▶ SOURCE MATERIAL:
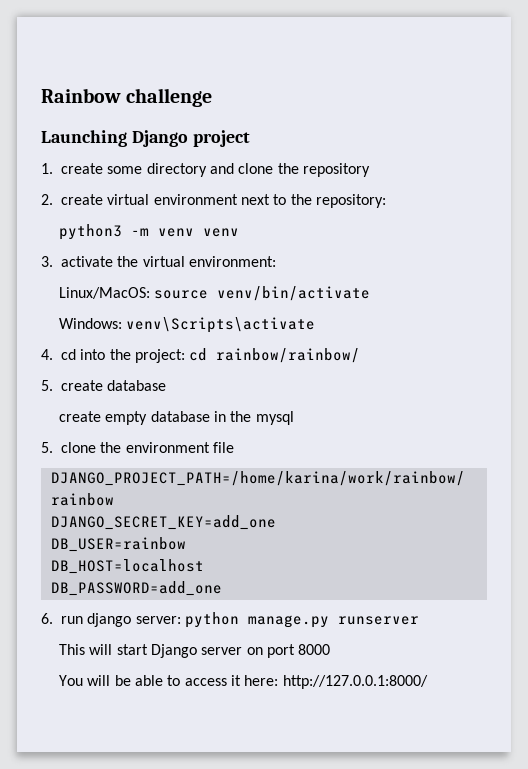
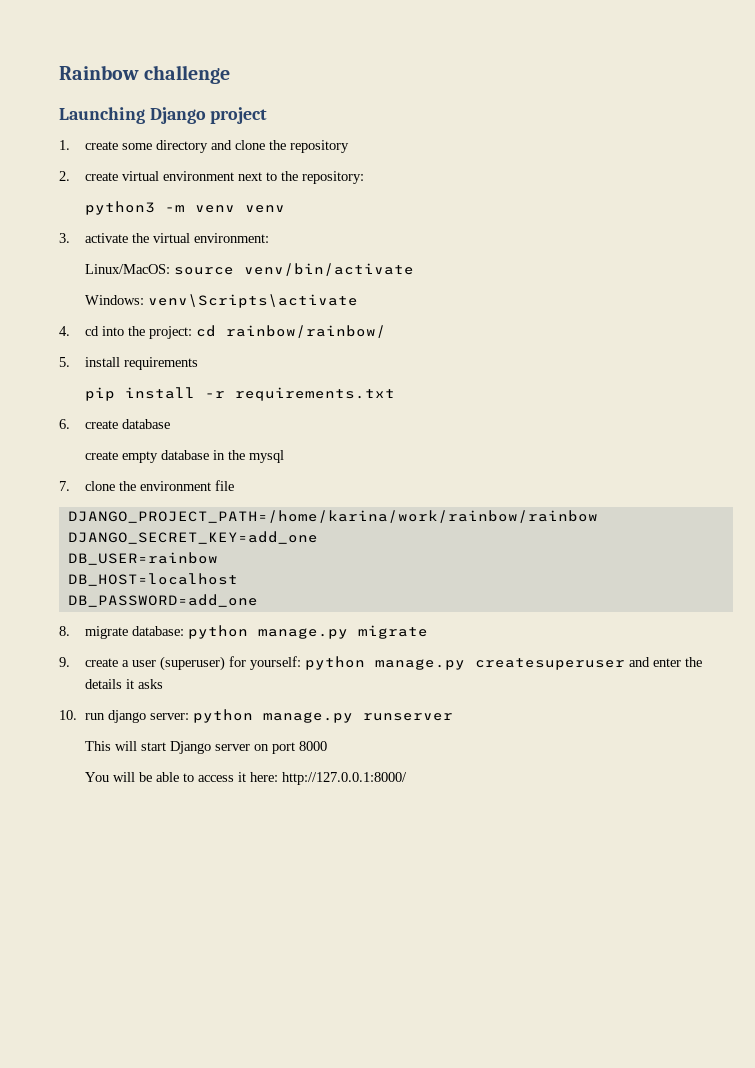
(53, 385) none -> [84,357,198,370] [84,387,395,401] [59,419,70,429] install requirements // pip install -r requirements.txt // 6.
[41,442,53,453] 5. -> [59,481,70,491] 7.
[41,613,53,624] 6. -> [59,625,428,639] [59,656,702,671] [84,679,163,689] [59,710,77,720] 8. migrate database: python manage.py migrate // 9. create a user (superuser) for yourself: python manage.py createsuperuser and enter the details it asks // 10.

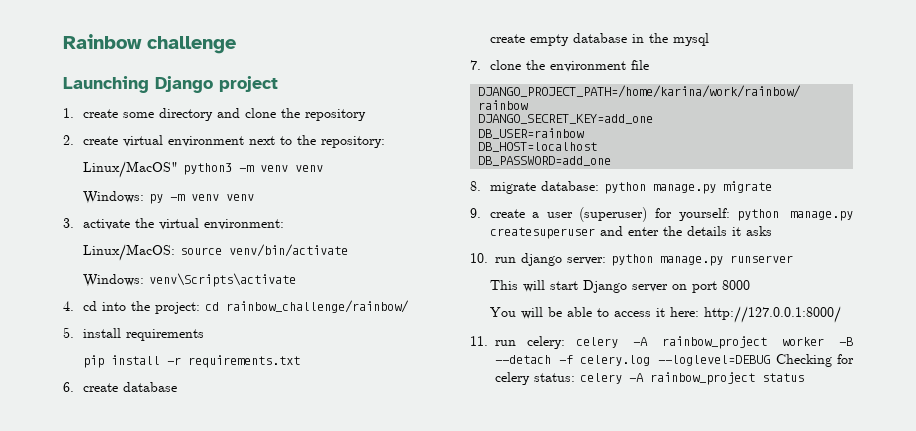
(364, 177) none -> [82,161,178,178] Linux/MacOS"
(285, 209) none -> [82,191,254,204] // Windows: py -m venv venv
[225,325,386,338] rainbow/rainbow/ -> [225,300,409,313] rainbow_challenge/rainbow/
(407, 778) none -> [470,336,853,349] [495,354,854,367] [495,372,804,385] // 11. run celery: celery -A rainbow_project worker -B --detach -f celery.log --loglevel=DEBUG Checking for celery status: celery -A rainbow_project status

--

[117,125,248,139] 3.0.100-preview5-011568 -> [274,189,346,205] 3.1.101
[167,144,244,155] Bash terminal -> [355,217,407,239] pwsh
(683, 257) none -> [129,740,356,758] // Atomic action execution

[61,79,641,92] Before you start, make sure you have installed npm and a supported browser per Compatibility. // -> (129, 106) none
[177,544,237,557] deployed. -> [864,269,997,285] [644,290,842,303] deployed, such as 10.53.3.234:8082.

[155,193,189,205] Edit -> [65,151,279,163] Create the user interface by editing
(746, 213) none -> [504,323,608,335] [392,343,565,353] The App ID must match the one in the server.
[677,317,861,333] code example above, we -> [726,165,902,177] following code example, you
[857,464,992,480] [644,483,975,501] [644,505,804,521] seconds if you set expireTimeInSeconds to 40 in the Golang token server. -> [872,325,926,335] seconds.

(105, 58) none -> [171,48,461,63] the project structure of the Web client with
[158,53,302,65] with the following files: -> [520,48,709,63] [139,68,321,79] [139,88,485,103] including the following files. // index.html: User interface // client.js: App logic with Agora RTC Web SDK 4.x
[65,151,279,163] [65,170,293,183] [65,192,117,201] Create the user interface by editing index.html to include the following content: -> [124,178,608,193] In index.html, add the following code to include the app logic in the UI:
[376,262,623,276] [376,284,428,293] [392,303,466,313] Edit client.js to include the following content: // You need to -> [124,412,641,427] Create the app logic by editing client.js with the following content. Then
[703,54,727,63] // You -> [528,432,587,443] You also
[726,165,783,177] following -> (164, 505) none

--

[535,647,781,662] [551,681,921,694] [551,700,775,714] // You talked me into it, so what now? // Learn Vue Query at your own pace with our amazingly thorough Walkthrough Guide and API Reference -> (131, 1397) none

▶ TASK DESCRIPTION: An exact transcription is needed of the lines from the one with "(53, 385) none" to the one with "(407, 778) none" above, both ends included, with pictures left out.

▶ ANSWER FOR THIS EXERCISE:
(53, 385) none -> [84,357,198,370] [84,387,395,401] [59,419,70,429] install requirements // pip install -r requirements.txt // 6.
[41,442,53,453] 5. -> [59,481,70,491] 7.
[41,613,53,624] 6. -> [59,625,428,639] [59,656,702,671] [84,679,163,689] [59,710,77,720] 8. migrate database: python manage.py migrate // 9. create a user (superuser) for yourself: python manage.py createsuperuser and enter the details it asks // 10.

(364, 177) none -> [82,161,178,178] Linux/MacOS"
(285, 209) none -> [82,191,254,204] // Windows: py -m venv venv
[225,325,386,338] rainbow/rainbow/ -> [225,300,409,313] rainbow_challenge/rainbow/
(407, 778) none -> [470,336,853,349] [495,354,854,367] [495,372,804,385] // 11. run celery: celery -A rainbow_project worker -B --detach -f celery.log --loglevel=DEBUG Checking for celery status: celery -A rainbow_project status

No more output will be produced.